Moroccan-Dutch actor (born 1975)

Mimoun Oaïssa (born 11 March 1975) is a Moroccan-Dutch actor and screenwriter.

==Education and career==
He was born in Beni Said, Nador Province, Morocco and graduated from Amsterdam Theatre School in 1999 and followed acting lessons abroad. He was a stage actor from 1998 till 2001 and then quit to start acting on screen.
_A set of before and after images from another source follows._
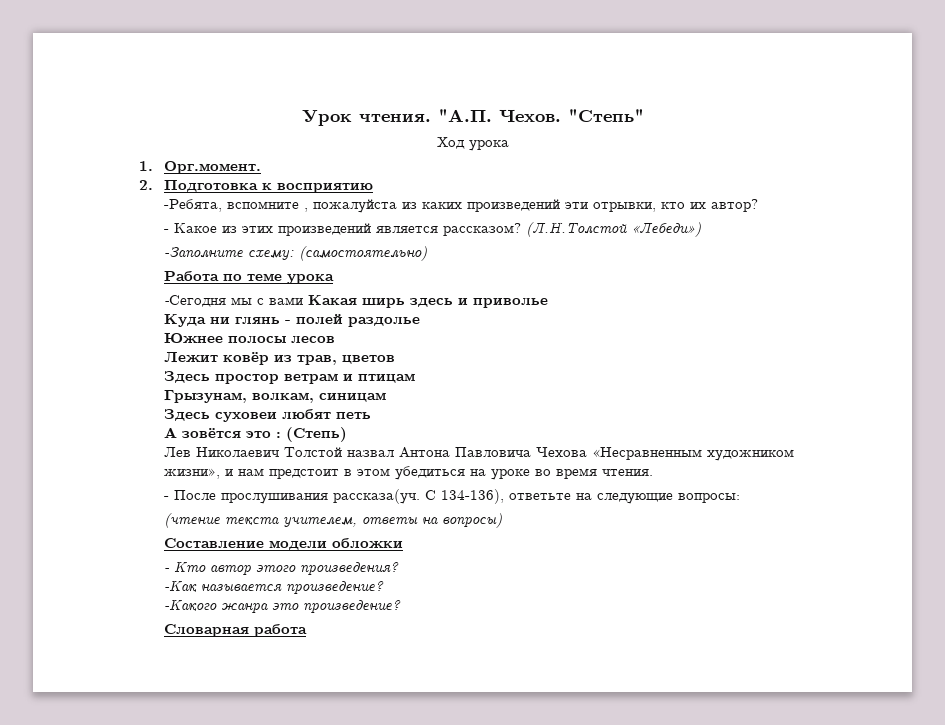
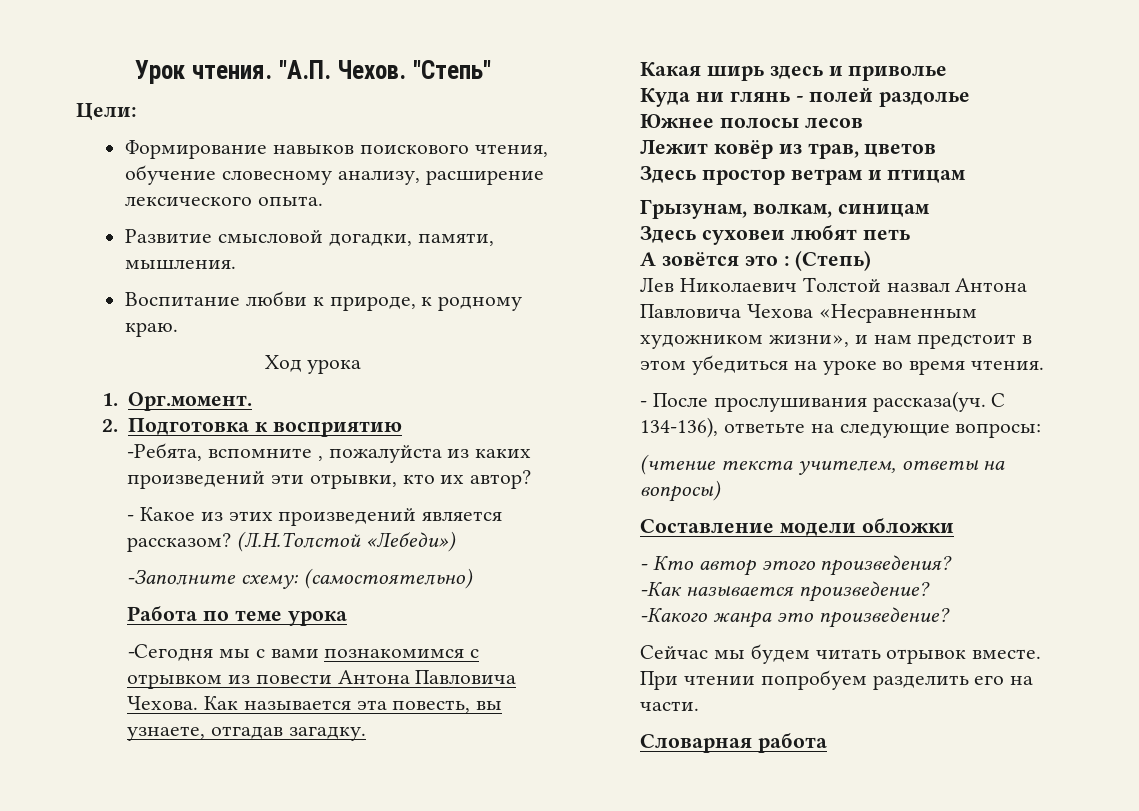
+ Цели:
+ Формирование навыков поискового чтения, обучение словесному анализу, расширение лексического опыта.
+ Развитие смысловой догадки, памяти, мышления.
+ Воспитание любви к природе, к родному краю.
- -Сегодня мы с вами Какая ширь здесь и приволье
+ -Сегодня мы с вами познакомимся с отрывком из повести Антона Павловича Чехова. Как называется эта повесть, вы узнаете, отгадав загадку.
+ Какая ширь здесь и приволье
+ Сейчас мы будем читать отрывок вместе. При чтении попробуем разделить его на части.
His major films include Hush Hush Baby and Schnitzel Paradise. For his role in the latter he won the 2005 Golden Calf Award for Best Supporting Actor.

==Filmography==
===Film===
- 1994 De andere kant van de tunnel (The Other End of the Tunnel)
- 1996 De Jurk (The Dress)
- 1996 Marrakech
- 2001 De Vriendschap
- 2002 De enclave (The Enclave)
- 2003 So be it
- 2003 Polleke
- 2004 Shouf Shouf Habibi! (Hush Hush Baby)
- 2005 Het schnitzelparadijs (Schnitzel Paradise)
- 2007 Weddings and Beheadings
- 2007 Kicks
- 2008 Lezione 21
- 2009 Amsterdam
- 2011 The Devil's Double (Ali)
- 2012 De Marathon (The Marathon) (Youssoef)
- 2015 De Masters (Aziz)

===Television===
- 1999 Novellen: De dag, de nacht en het duister (Novellas: The Day, The Night and The Darkness)
- 1999 Quidam, Quidam
- 2000 Russen (Russians; Bargoens for inspector)
- 2001 Wet & Waan (Law and Delusion)
- 2002 De vloer op (To The Floor)
- 2002 Polonaise
- 2002 Kwartelhof
- 2002 Intensive Care
- 2003 Dwaalgast (Wanderguest)
- 2005 Costa!
- 2005 Spoorloos verdwenen (Lost without a trace)
- 2006 Rauw (Raw)
- 2006–2009 Shouf shouf! (Hush Hush)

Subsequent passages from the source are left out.